Des experts onusiens condamnent les meurtres de Palestiniens près de la barrière de Gaza par les forces de sécurité israéliennes

17 avril 2018

Six experts des droits de l’homme des Nations Unies se sont déclarés mardi « gravement préoccupés » par l'usage de la force par les forces de sécurité israéliennes lors des manifestations palestiniennes le long de la barrière de Gaza.

Dans un communiqué, ils ont notamment condamné l’usage d’armes à feu avec des balles en caoutchouc qui ont à ce jour tué au moins 28 Palestiniens non-armés, dont trois enfants et un journaliste, et blessé 1.600 autres.

Les experts s’inquiètent notamment de la continuation de ces violences malgré l'engagement d'Israël à enquêter sur les événements des dernières semaines.

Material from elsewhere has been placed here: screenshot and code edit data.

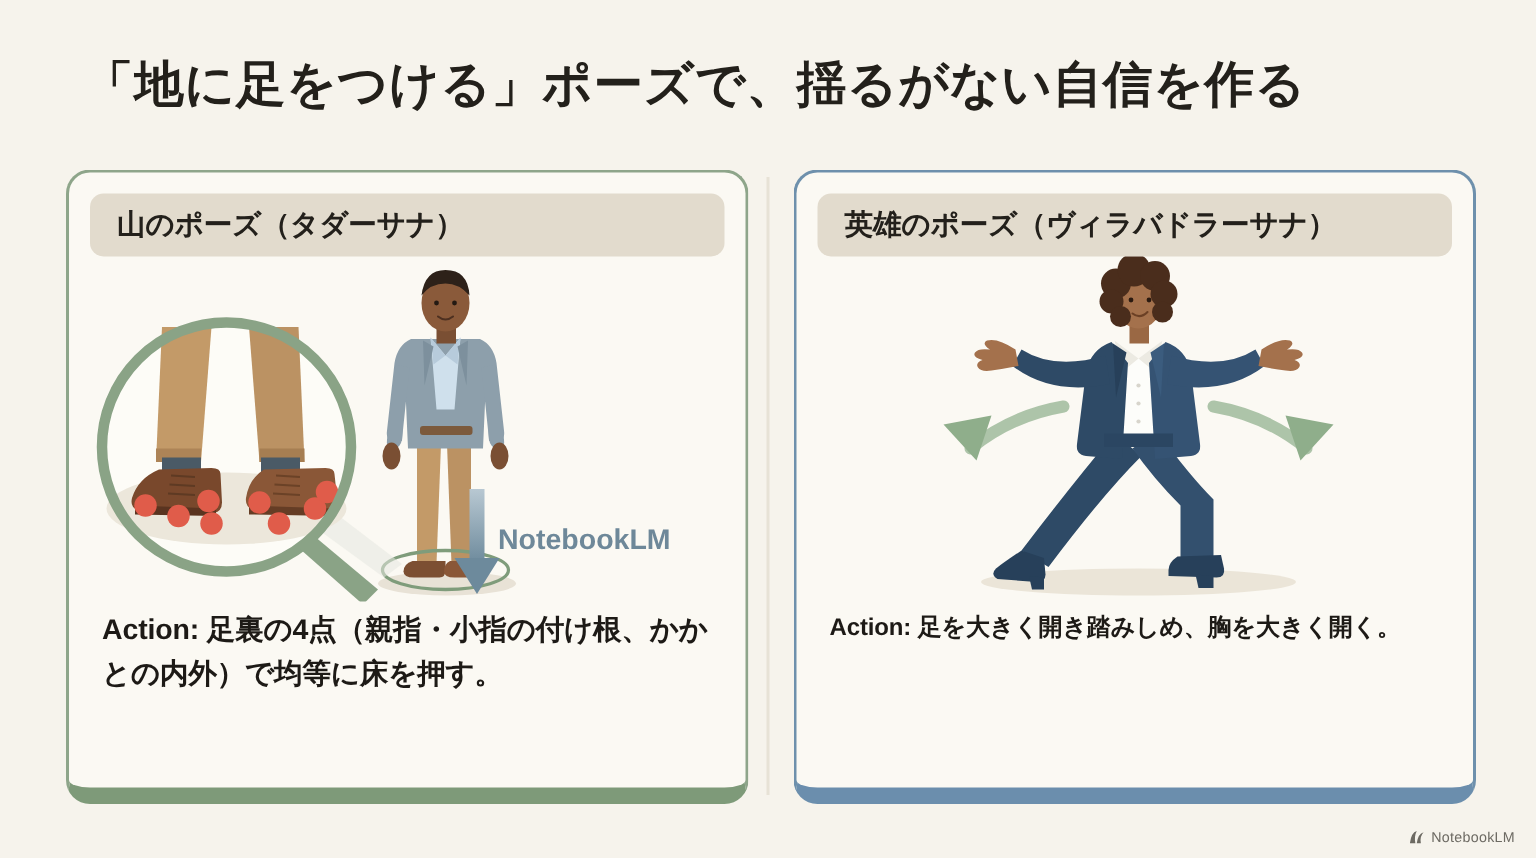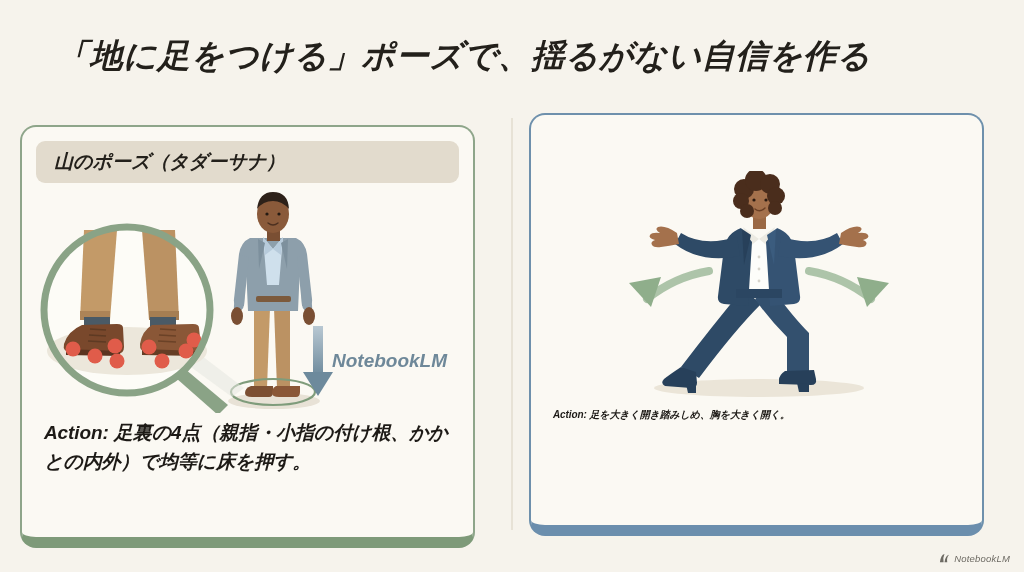--- a/index.html
+++ b/index.html
@@ -19,7 +19,6 @@
     width: 1024px;
     height: 572px;
     box-sizing: border-box;
-    font-style: italic;
   }
   
   .title {

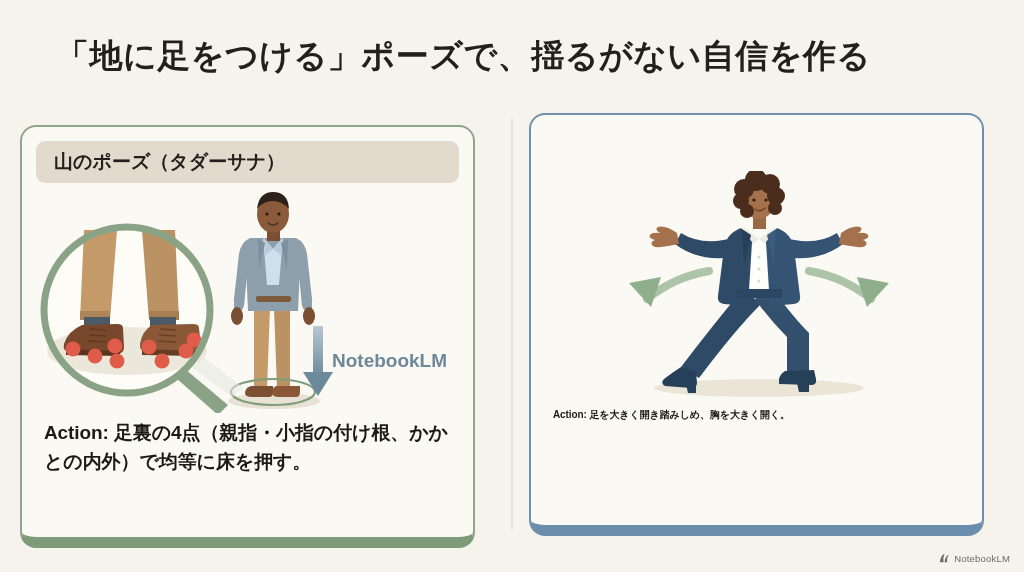--- a/index.html
+++ b/index.html
@@ -43,10 +43,9 @@
     overflow: hidden;
   }
   .card-left {
-    left: 20px;
+    left: 44px;
     border: 2px solid #8ea58a;
     border-bottom: 11px solid #7e9a79;
-    margin-top: 12px;
   }
   .card-right {
     left: 529px;

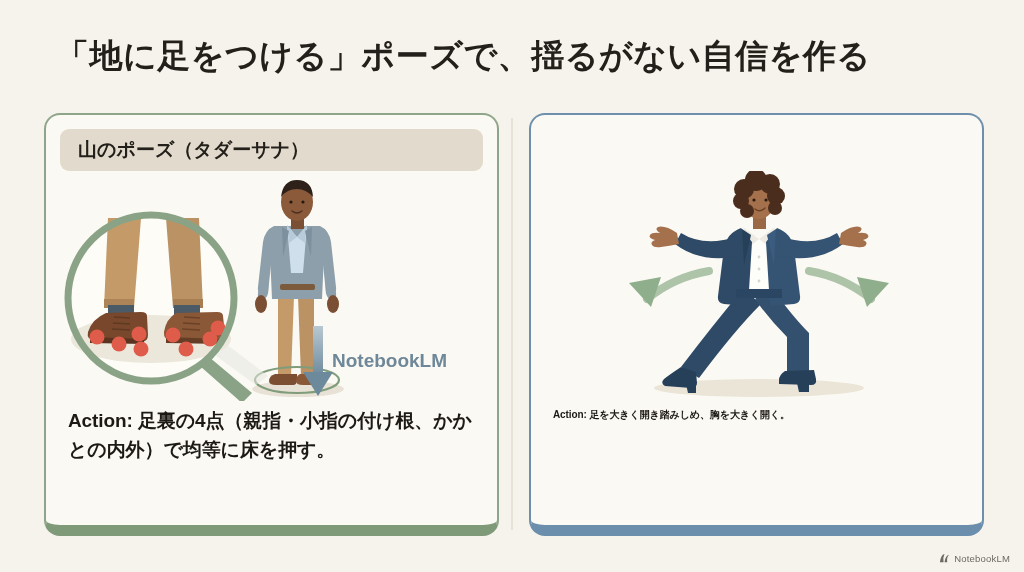--- a/index.html
+++ b/index.html
@@ -246,6 +246,9 @@
 
   <div class="card card-right right">
 
+    <div class="card-header">
+      <span class="card-header-text">英雄のポーズ（ヴィラバドラーサナ）</span>
+    </div>
 
     <div class="illus">
       <svg viewBox="0 0 455 230" width="455" height="230">

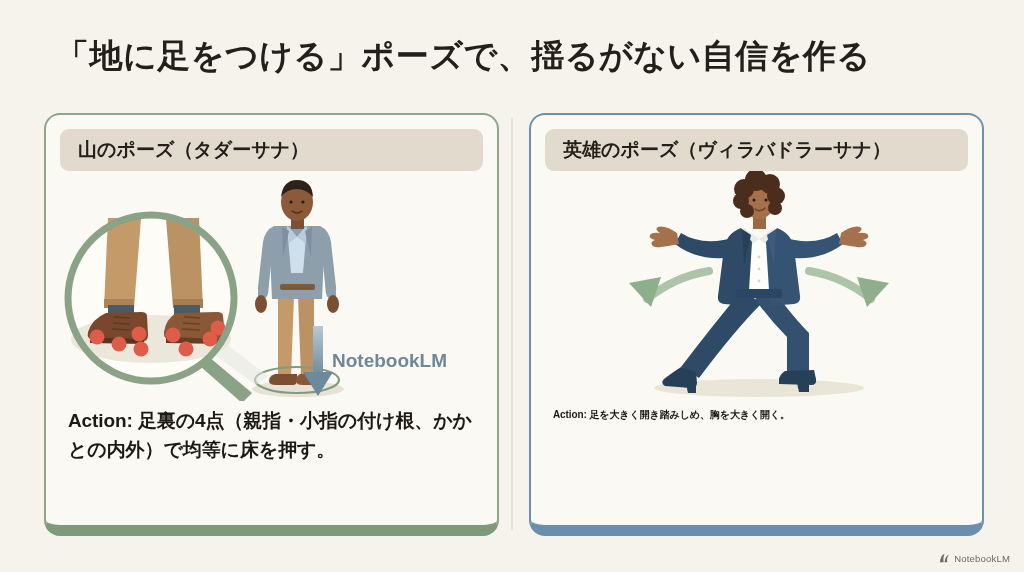--- a/index.html
+++ b/index.html
@@ -93,7 +93,7 @@
     letter-spacing: -0.1px;
   }
   .para .lbl { font-weight: bold; }
-  .right .para { font-size: 10px; }
+  .right .para { font-size: 16px; }
   
   .divider {
     position: absolute;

Selon eux, ces tirs auraient pu aboutir à des exécutions illégales. 

Les experts ont réitéré l'obligation d'Israël de respecter le droit international, selon lequel les forces de sécurité ne peuvent recourir à la force meurtrière qu'en cas de menace imminente à la vie ou de blessure grave.  

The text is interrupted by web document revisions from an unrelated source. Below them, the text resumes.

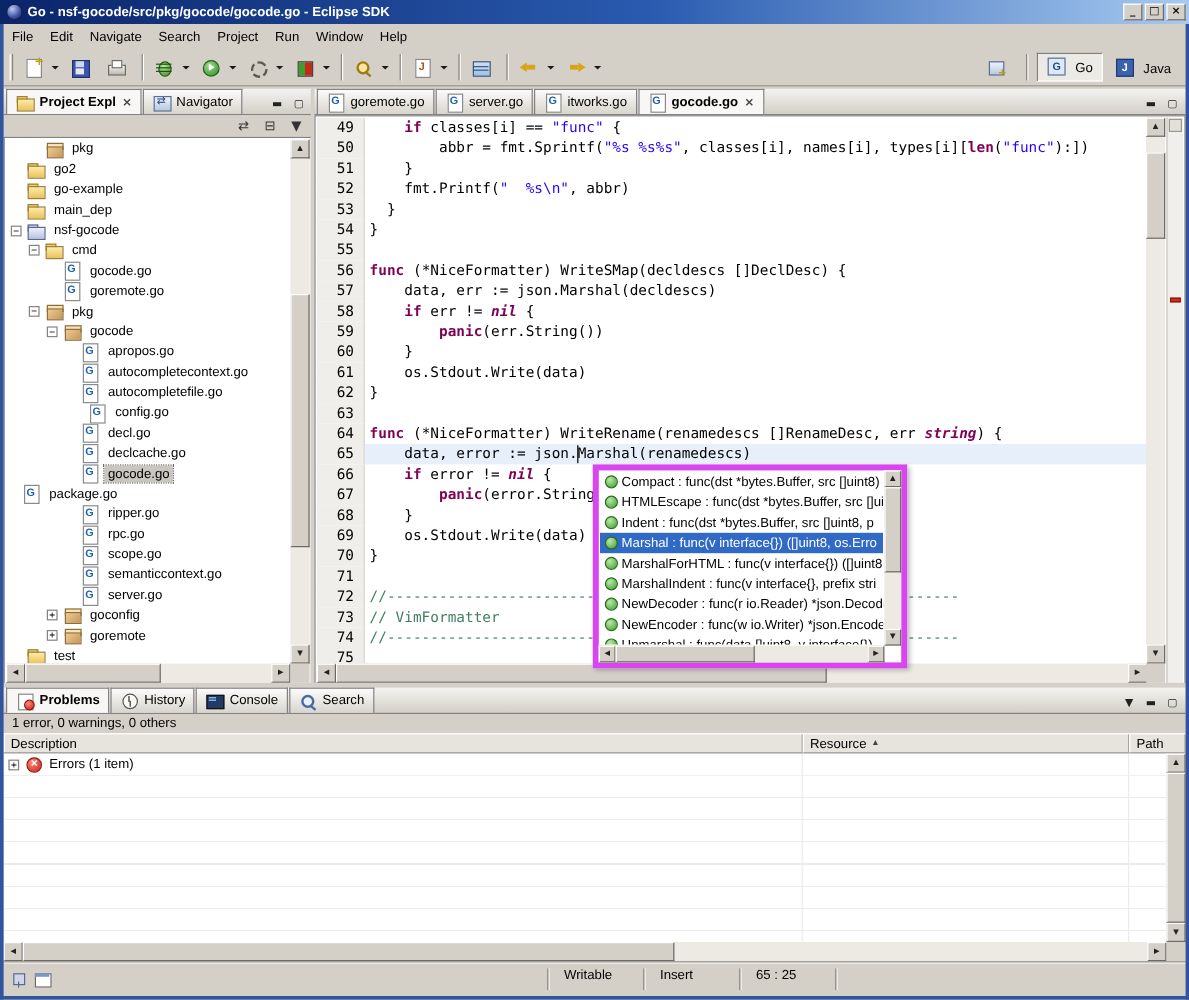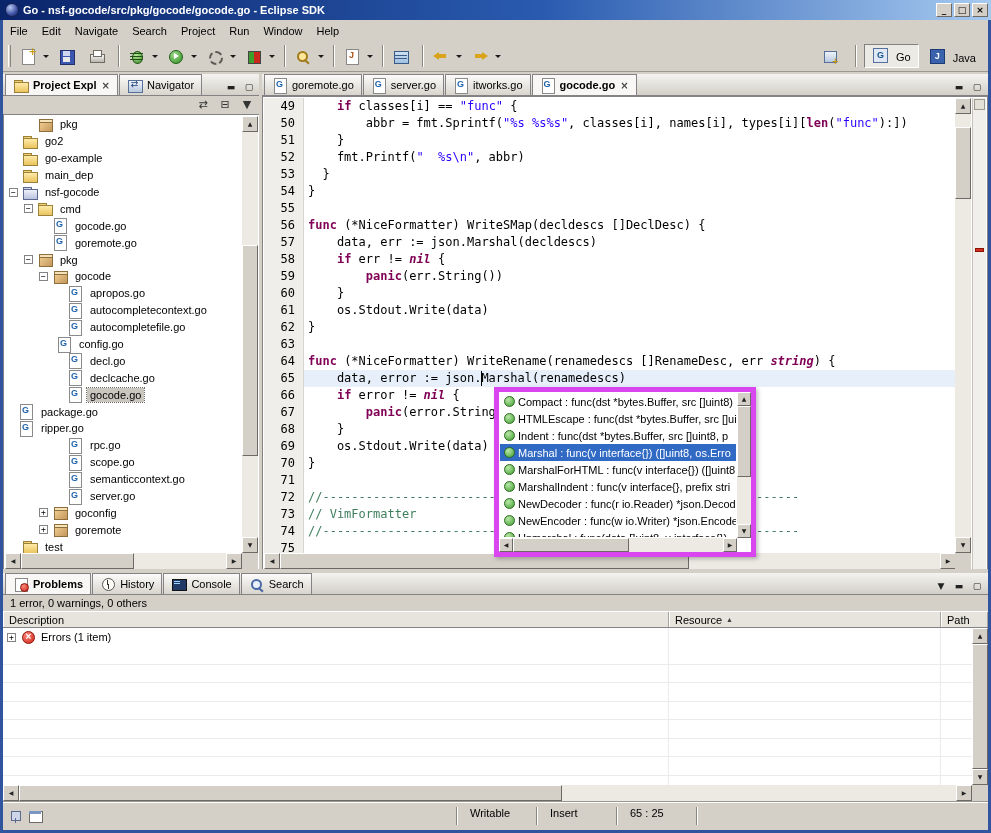--- a/index.html
+++ b/index.html
@@ -367,7 +367,7 @@
             <span class="ic ic-gofile"></span>
             <span class="tlabel">autocompletefile.go</span>
           </div>
-          <div class="trow" style="padding-left: 38px;">
+          <div class="trow" style="padding-left: 55px;">
             <span class="tspacer"></span>
             <span class="ic ic-gofile"></span>
             <span class="tlabel">config.go</span>

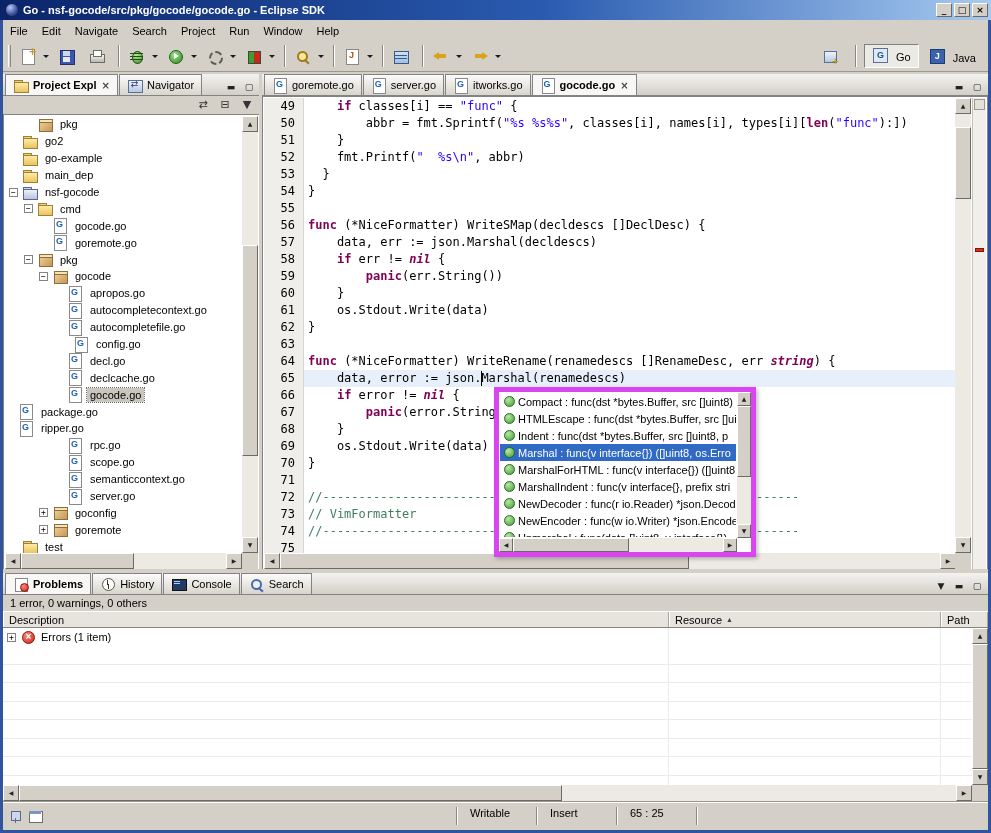--- a/index.html
+++ b/index.html
@@ -392,7 +392,7 @@
             <span class="ic ic-gofile"></span>
             <span class="tlabel">package.go</span>
           </div>
-          <div class="trow" style="">
+          <div class="trow" style="padding-left: 49px;">
             <span class="tspacer"></span>
             <span class="ic ic-gofile"></span>
             <span class="tlabel">ripper.go</span>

Aussi, s’appuyant sur la déclaration de la Procureure de la Cour pénale internationale (CPI), Fatou Bensouda, les experts ont souligné que le recours à la force meurtrière contre des manifestants pouvait constituer des crimes au regard du Statut de Rome. 

Pour rappel ces manifestations ont débuté le 30 mars et doivent se poursuivre jusqu'au 15 mai. Les manifestants protestent contre  les expulsions et les déplacements forcés des Palestiniens depuis 1948, et appellent également à la fin du blocus de Gaza en place depuis 11 ans.

Les six experts auteurs de cette déclaration conjointe sont Agnès Callamard, Rapporteure spéciale sur les exécutions extrajudiciaires, sommaires ou arbitraires; Leilani Farha, Rapporteure spéciale sur le droit à un logement convenable; Michel Forst, Rapporteur spécial sur la situation des défenseurs des droits de l'homme; Idriss Jazairy, Rapporteur spécial sur l'impact négatif des mesures coercitives unilatérales sur la jouissance des droits de l'homme; Michael Lynk, Rapporteur spécial sur la situation des droits de l'homme dans le territoire palestinien occupé depuis 1967; et, Clément Nyaletsossi Voule, Rapporteur spécial sur les droits à la liberté de réunion et d'association.